Adding Event-driven Autoscaling to your Kubernetes Cluster

Azure Kubernetes Service (AKS) comes with a Cluster Autoscaler (CA) that can automatically add nodes to the node pool based on the load of the cluster (based on CPU/memory usage). KEDA is active on the pod-level and uses Horizontal Pod Autoscaling (HPA) to dynamically add additional pods based on the configured scaler. CA and KEDA therefore go hand-in-hand when managing dynamic workloads on an AKS cluster since they scale on different dimensions, based on different rules, as shown below:

Vertical and Horizontal scaling in Kubernetes

Overview

An overview of KEDA that scales an App based on the Topic Queue size of Azure Service Bus is shown in this diagram:

Communication flow for KEDA scaling an app in AKS

The app is deployed together with a KEDA-backed ScaledObject. This ScaledObject supports minReplicaCount and maxReplicaCount that defines the range of concurrent replicas for the pods that can exist for the app. Furthermore, a scale trigger object is defined inside the ScaledObject that defines the scaling criteria and conditions for scaling up and down.

Although optional, the diagram above also uses Pod Identity. Similar to how secrets are fetched from Azure Key Vault inside containers, Pod Identity is used with KEDA to directly subscribe to an e.g. Azure Service Bus Topic to scale the pods without passing any connecting strings by specifying its AzureIdentityBinding.

Usage

The KEDA Helm Chart needs to be installed on the AKS cluster and configured to use AzureIdentityBinding to access resources in Azure. This Azure AD Identity needs to have sufficient RBAC permissions to directly access the required resources in Azure.

The ScaledObject is defined as follows, which is deployed along with the application deployment specified under scaleTargetRef. This needs to match the deployment name which needs to be deployed in the same Kubernetes namespace.

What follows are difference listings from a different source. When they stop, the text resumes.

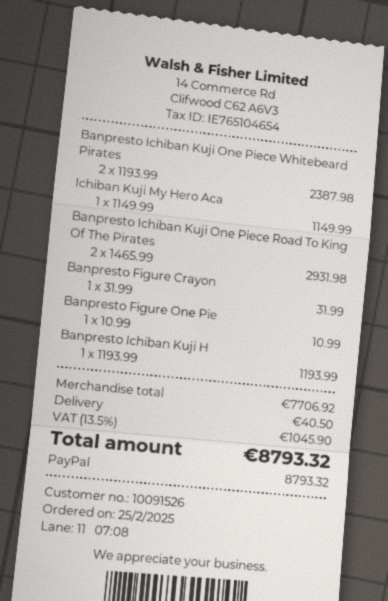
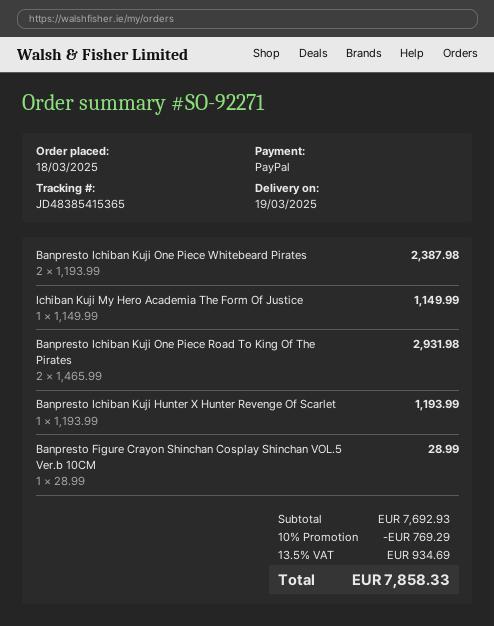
order date: 2025-02-25 -> 2025-03-18
Banpresto Figure Crayon: 1 x 31.99 = 31.99 -> 1 x 28.99 = 28.99
Banpresto Figure One Pie: 1 x 10.99 = 10.99 -> none
subtotal: 7706.92 -> 7692.93
discount: none -> 10% = 769.29
shipping: 40.50 -> none
tax: 13.5% = 1045.90 -> 13.5% = 934.69
total: 8793.32 -> 7858.33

apiVersion: keda.sh/v1alpha1
kind: ScaledObject
metadata:
  name: msg-processor-scaler
spec:
  scaleTargetRef:
    name: msg-processor # must be in the same namespace as the ScaledObject
  minReplicaCount: 1
  maxReplicaCount: 10
  triggers:
  - type: azure-servicebus
    metadata:
      namespace: SERVICE_BUS_NAMESPACE 
      topicName: SERVICE_BUS_TOPIC
      subscriptionName: SERVICE_BUS_TOPIC_SUBSCRIPTION
      messageCount: "5"
    authenticationRef:
      name: trigger-auth-service-bus-msgs

It defines the type of scale trigger we would like to use and the scaling criteria specified under the metadata object. Lots of different KEDA scalars are available out of the box and details can be found by going through the KEDA documentation.

In the example above, we use an azure-servicebus scalar and would like to scale out if there are more than 5 unprocessed messages on the topic subscription SERVICE_BUS_TOPIC_SUBSCRIPTION on the SERVICE_BUS_TOPIC topic in the SERVICE_BUS_NAMESPACE kubernetes namespace. Scaling will go up to a maximum of 10 concurrent replicas which is defined via maxReplicaCount and there will always be a 1 pod minimum as defined by minReplicaCount.

Since we are using Pod Identity, we also specify the authenticationRef for the ScaledObject totrigger-auth-service-bus-msgs. This is a TriggerAuthentication resource that defines how KEDA should authenticate to get the metrics.

apiVersion: keda.sh/v1alpha1
kind: TriggerAuthentication
metadata:
  name: trigger-auth-service-bus-msgs
spec:
  podIdentity:
    provider: azure

In this case, we are telling KEDA to use Azure as a Pod Identity provider which uses Azure AD Pod Identity. Alternatively, a full connection string can also be used without specifying a TriggerAuthentication resource.

By using a TriggerAuthentication you can easily re-use this authentication resource, but it also allows you to separate the permissions for KEDA and other resources inside your kubernetes cluster by binding them to different Azure AD Identities with different RBAC permissions.

Using alternative KEDA scalars

The example above shows how to configure KEDA for autoscaling using Azure Service Bus Topics, but lots of other scalars are supported out of the box and more information can be found on KEDA Documentation - Scalars .

Note: when adding additional triggers, also ensure that Pod Identity can read from these resources by adding the corresponding RBAC permissions.

Using the prebuilt Helm chart with KEDA support

If you have deployed a fully configured AKS cluster to Azure and you are also using the accompanying Umbrella Helm chart for easy deployment of your apps then you're in luck, because it also allows you to easily add KEDA support for the applications you deploy to the AKS cluster.

Most of the documentation to get started is available on GitHub, but here's a sample on how you would deploy the application described above using this Helm Chart.

helm-app:
  app:
    name: app-service-name
    container:
      image: hello-world:latest
      port: 80

  keda:
    enabled: true
    name: app-service-name-keda
    authRefName: auth-trigger-app-service-name
    scaleTargetRef: app-service-name 
    minReplicaCount: 1
    maxReplicaCount: 10
    triggers:
    - type: azure-servicebus
      metadata:
        topicName: sbtopic-app-example-service
        subscriptionName: sbsub-app-example-service
        namespace: servicebus-app-example-ns
        messageCount: 5

Using this Helm Chart, you can easily deploy your Service, Deployment, Scaled Object, AuthenticationTriggers and optionally all other resources (e.g. ingress, secretstore) your deployment requires.